Required action
Without including the pictures, copy each line below exactly as it reads.

[Web document revisions]
□ □ □ □ □
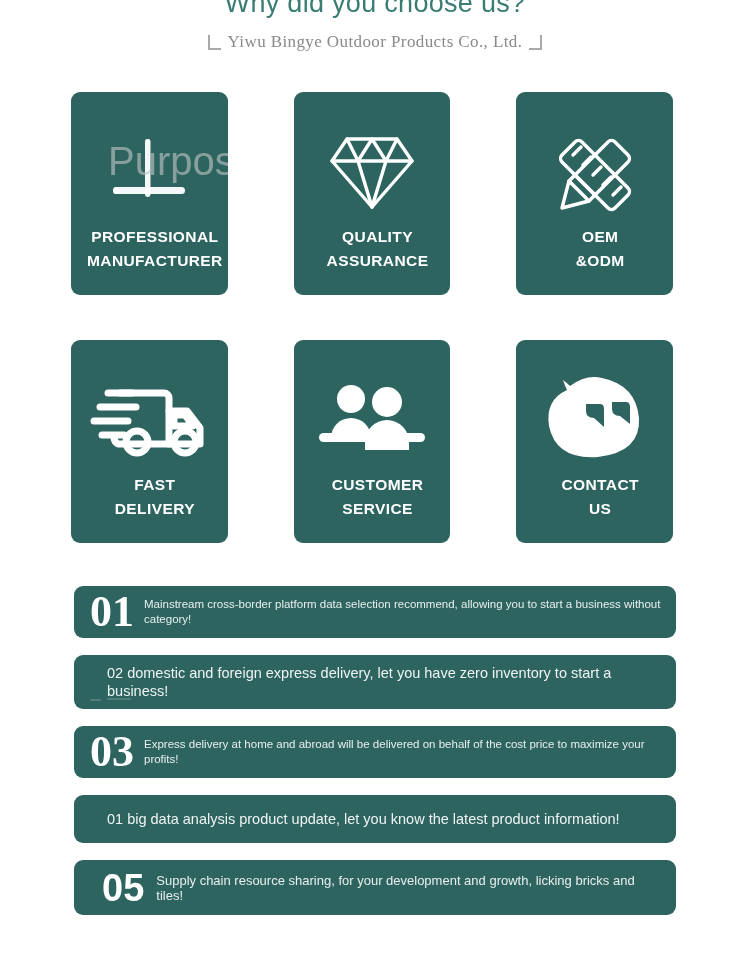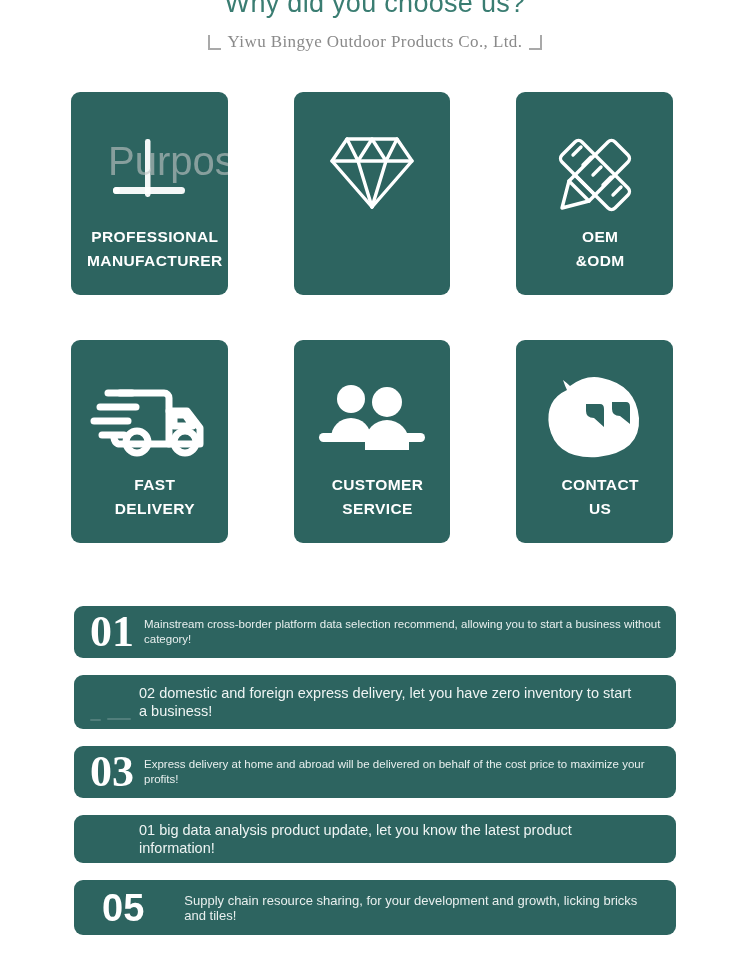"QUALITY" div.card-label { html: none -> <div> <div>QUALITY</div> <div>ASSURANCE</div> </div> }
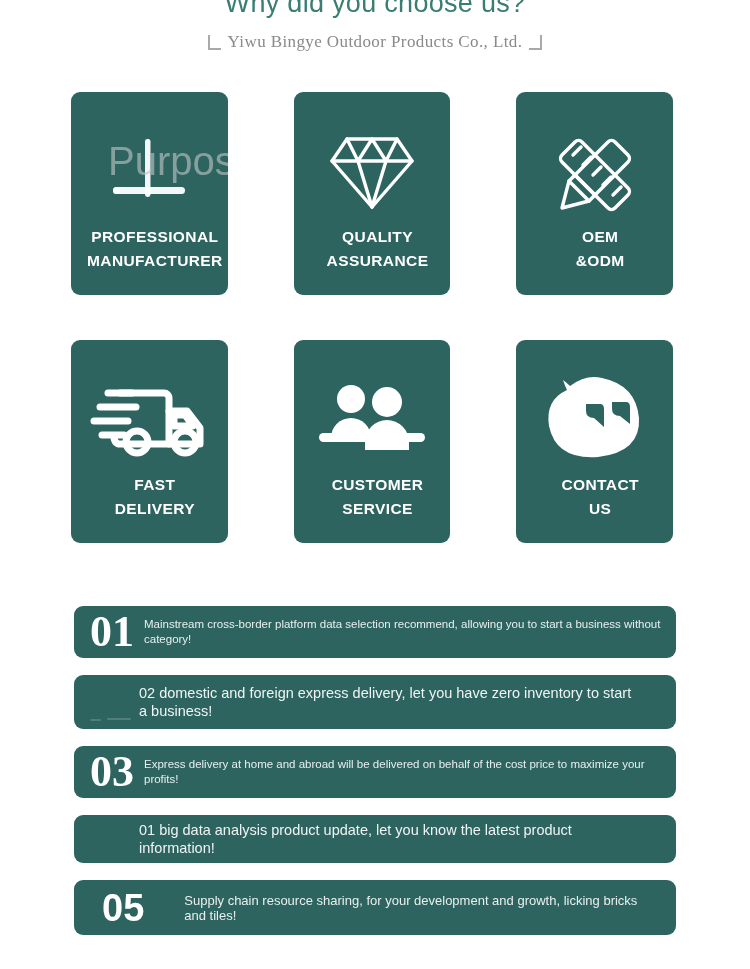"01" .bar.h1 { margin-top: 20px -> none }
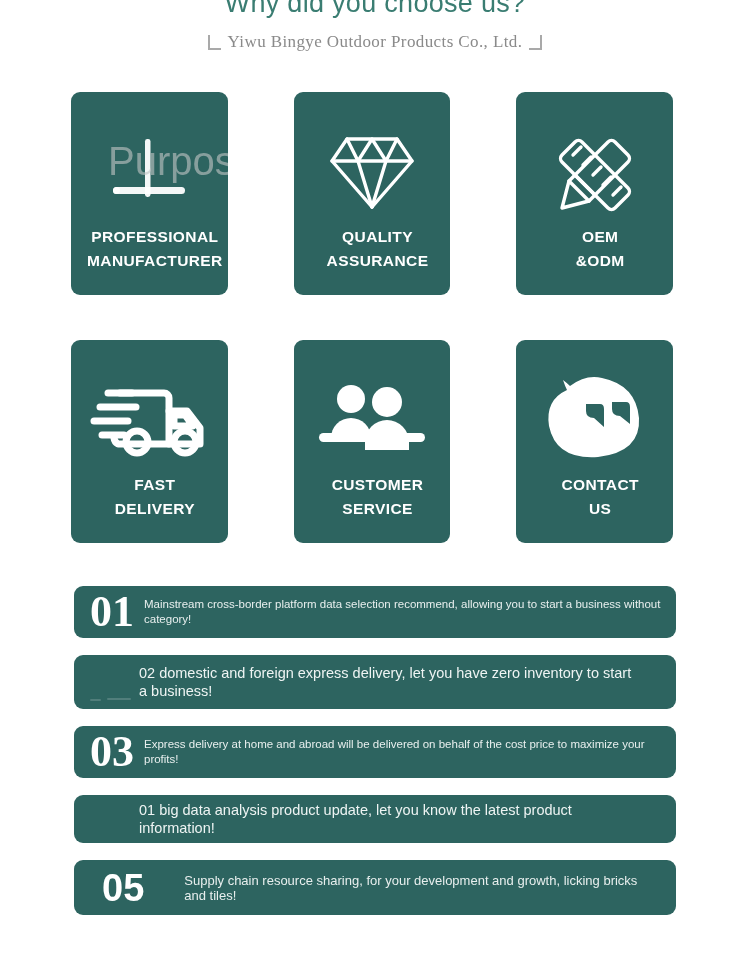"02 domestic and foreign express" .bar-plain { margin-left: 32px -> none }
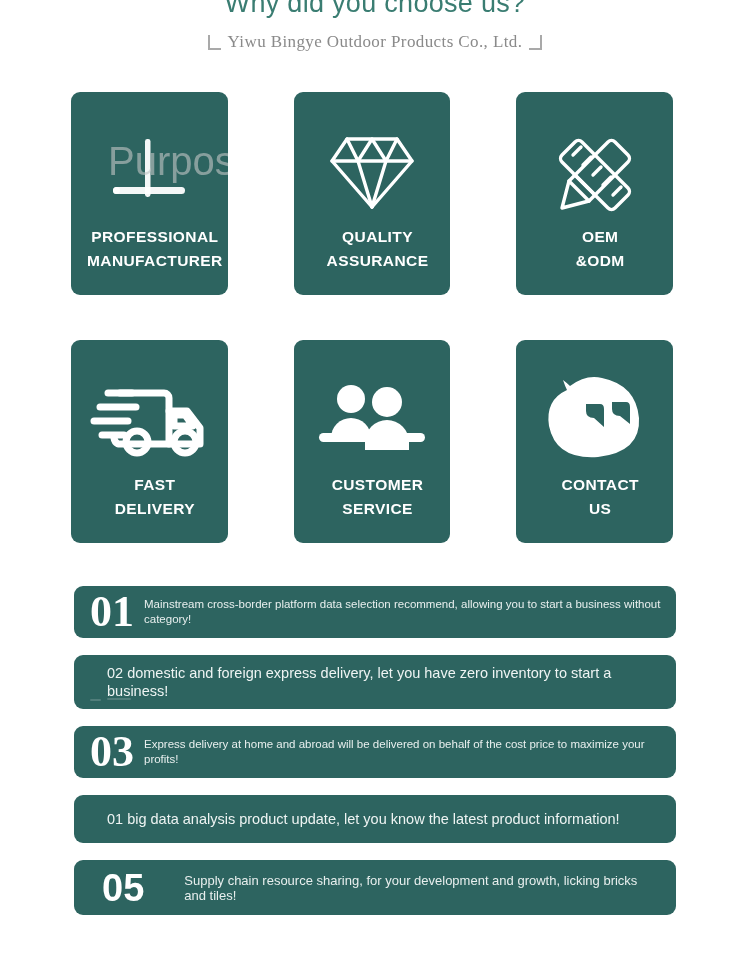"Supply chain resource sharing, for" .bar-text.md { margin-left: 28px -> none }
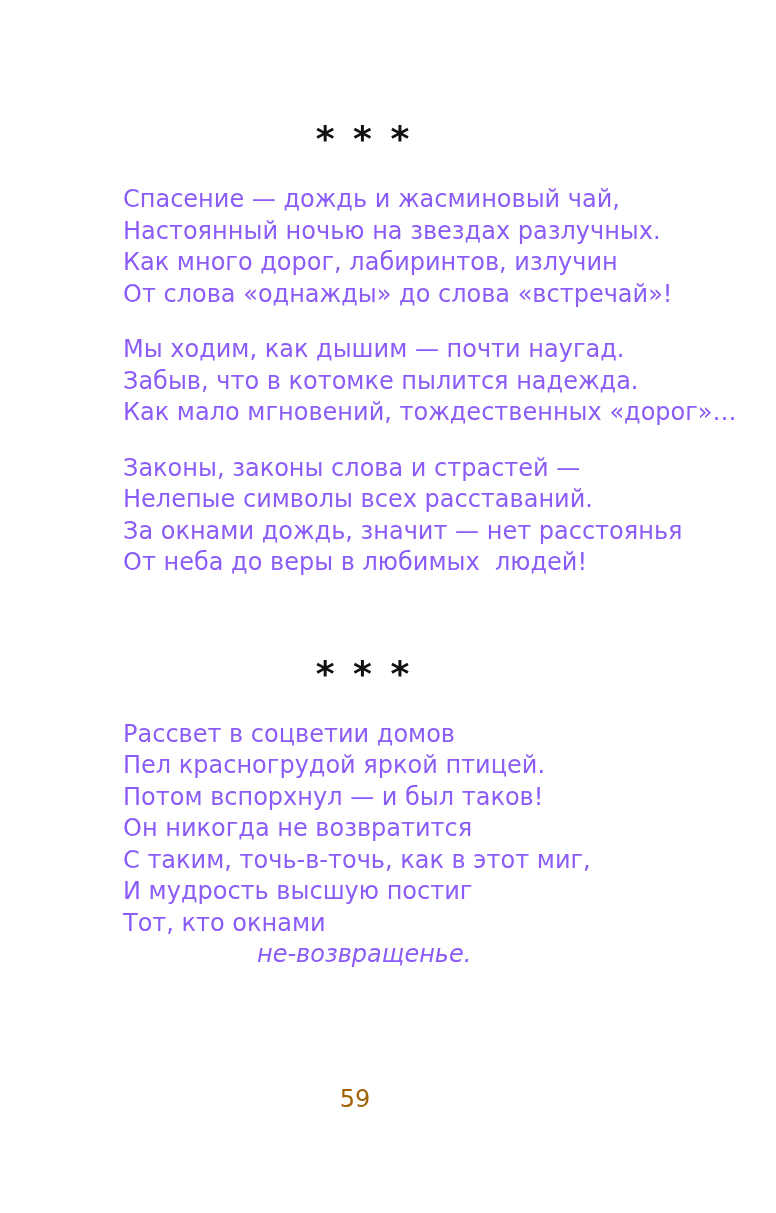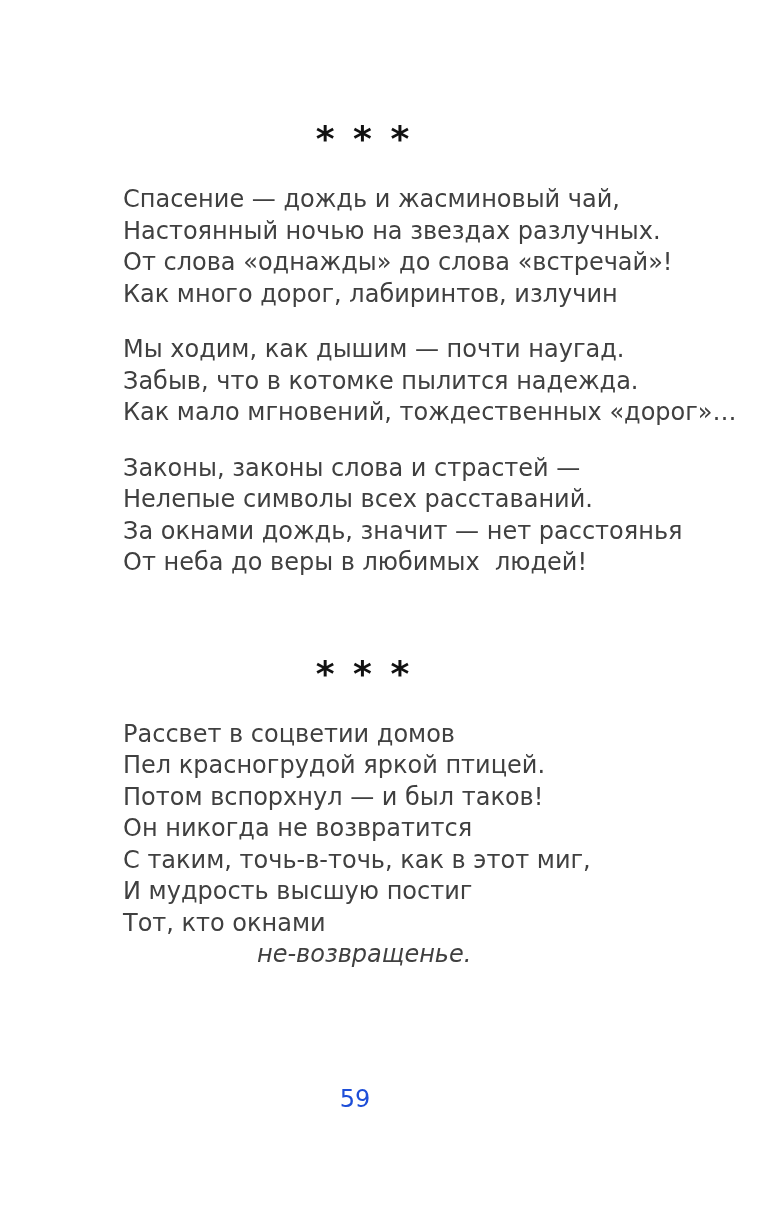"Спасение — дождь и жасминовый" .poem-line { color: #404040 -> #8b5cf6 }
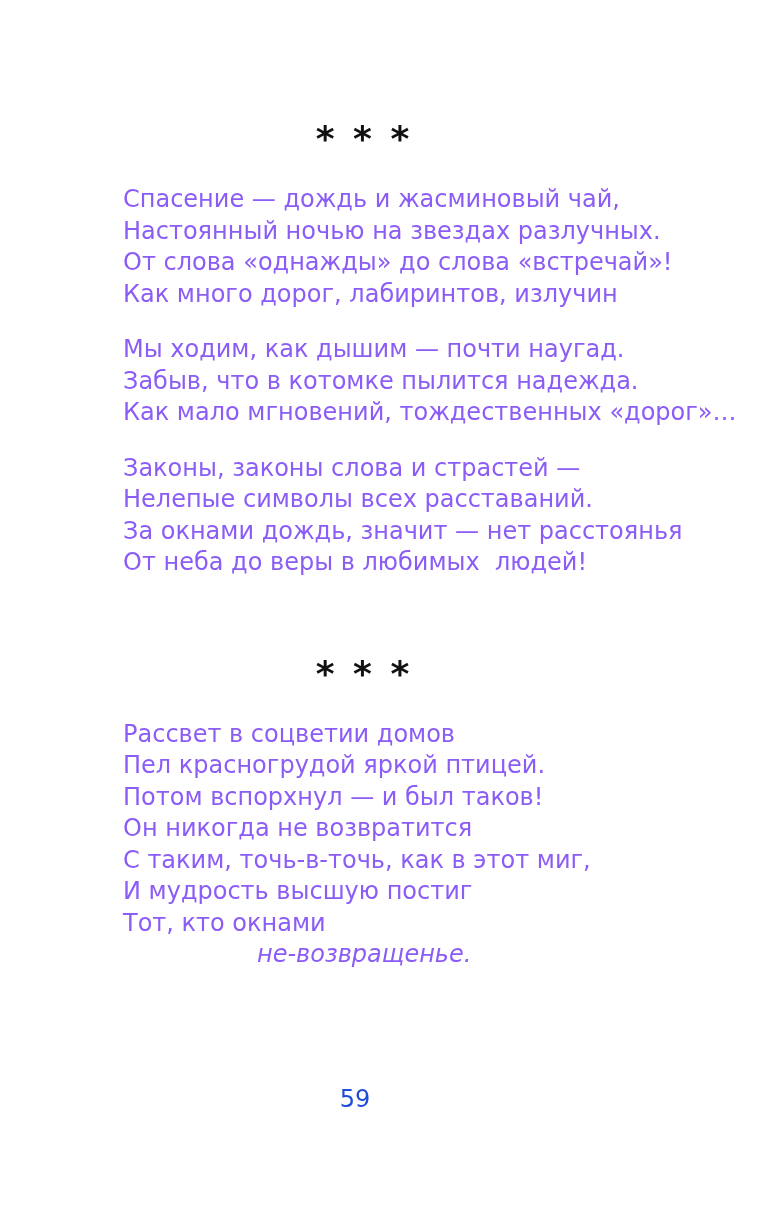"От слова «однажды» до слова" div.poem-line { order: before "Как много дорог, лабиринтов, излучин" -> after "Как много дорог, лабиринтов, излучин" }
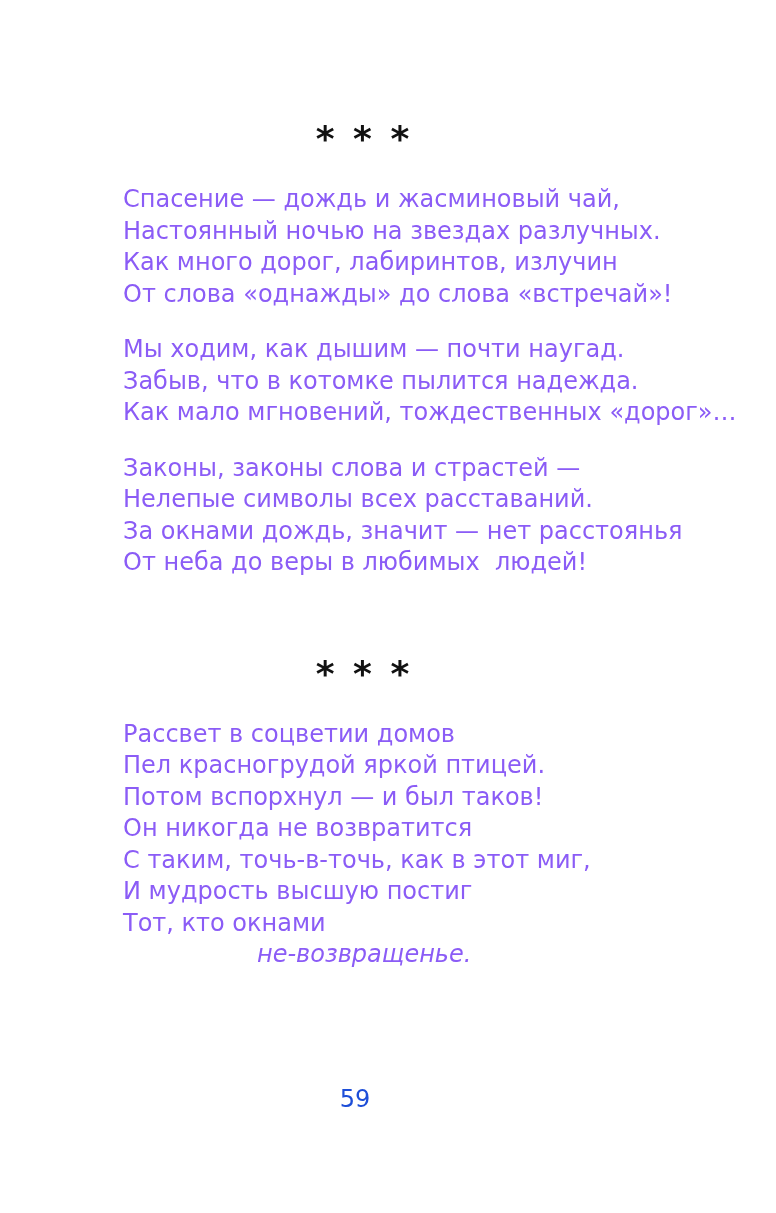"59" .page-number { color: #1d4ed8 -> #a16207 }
□ □ □ □ □
Exercise solution
"QUALITY" div.card-label { html: none -> <div> <div>QUALITY</div> <div>ASSURANCE</div> </div> }
"01" .bar.h1 { margin-top: 20px -> none }
"02 domestic and foreign express" .bar-plain { margin-left: 32px -> none }
"Supply chain resource sharing, for" .bar-text.md { margin-left: 28px -> none }
"Спасение — дождь и жасминовый" .poem-line { color: #404040 -> #8b5cf6 }
"От слова «однажды» до слова" div.poem-line { order: before "Как много дорог, лабиринтов, излучин" -> after "Как много дорог, лабиринтов, излучин" }
"59" .page-number { color: #1d4ed8 -> #a16207 }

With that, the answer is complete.